Supply chain attacks are an effective vector for attackers to get a big bang for their buck. Once a bad actor is in the network of a software or other supply chain organization, it can gain access to a large swath of the victim’s clients.
The recent 3CX attack demonstrates the broad impact these kinds of attacks have and demonstrates the different uses supply chain attacks have. 3CX, a business communications software, has around 600,000 clients, of which, attackers were able to reach 2,700 systems. From those, the attackers executed their operation with surgical precision- compromising only 10 machines, according to researchers at Kaspersky Labs. In looking into this much narrower set of victims, the motivations of the attackers becomes incredibly clear– steal cryptocurrency.
Researchers at Crowdstrike, Sophos, and SentinelOne have all attributed the attack to North Korea and a group Crowdstrike calls Labyrinth Chollima. This group primarily conducts espionage operations but, as is the case with most groups in North Korea, is likely funding itself through theft operations.
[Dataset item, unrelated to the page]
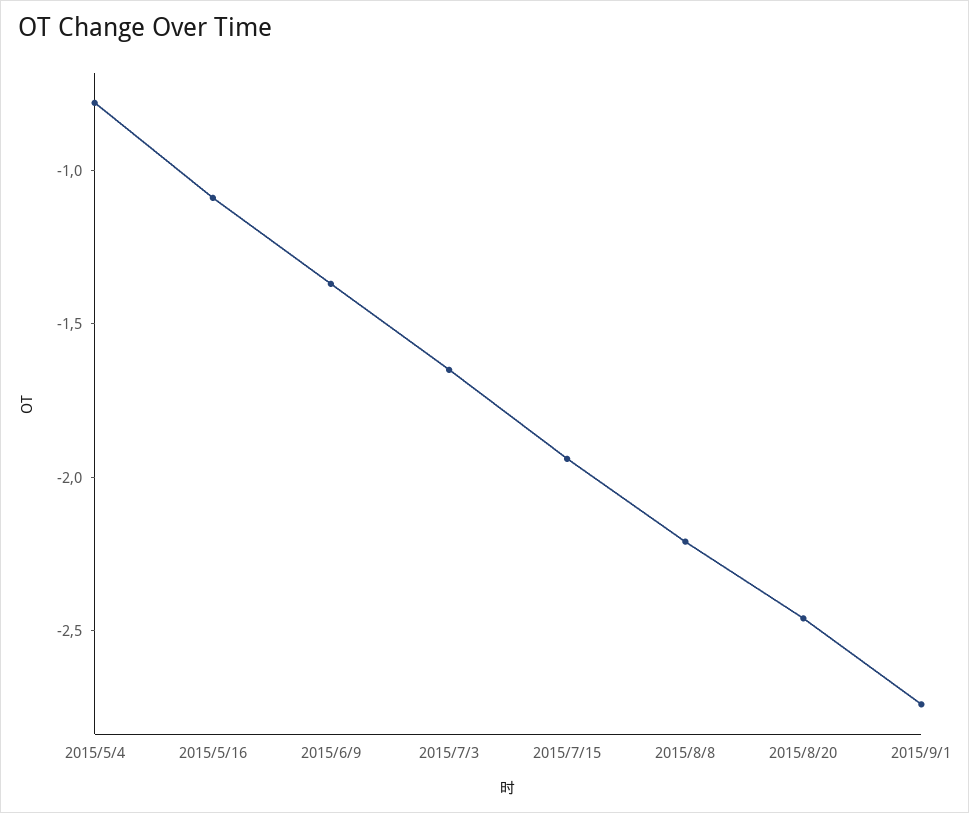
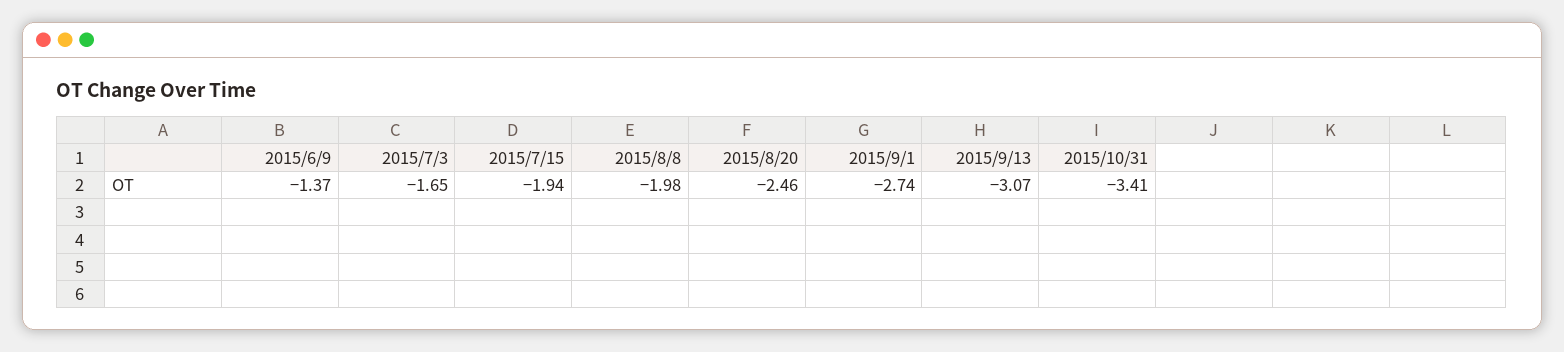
2015/5/4: -0.8 -> none
2015/5/16: -1.1 -> none
2015/8/8: -2.2 -> -1.98
2015/9/13: none -> -3.07
2015/10/31: none -> -3.41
Though all organizations should always prioritize having good visibility into their networks as a way to manage supply chain risk, this is not an attack the majority of organizations should worry about. Financial institutions and others holding large amounts of financial data who use 3CX should conduct an investigation to ensure they are not compromised, but it is unlikely. Cryptocurrency firms should investigate thoroughly and work within their incident response plan to secure their networks.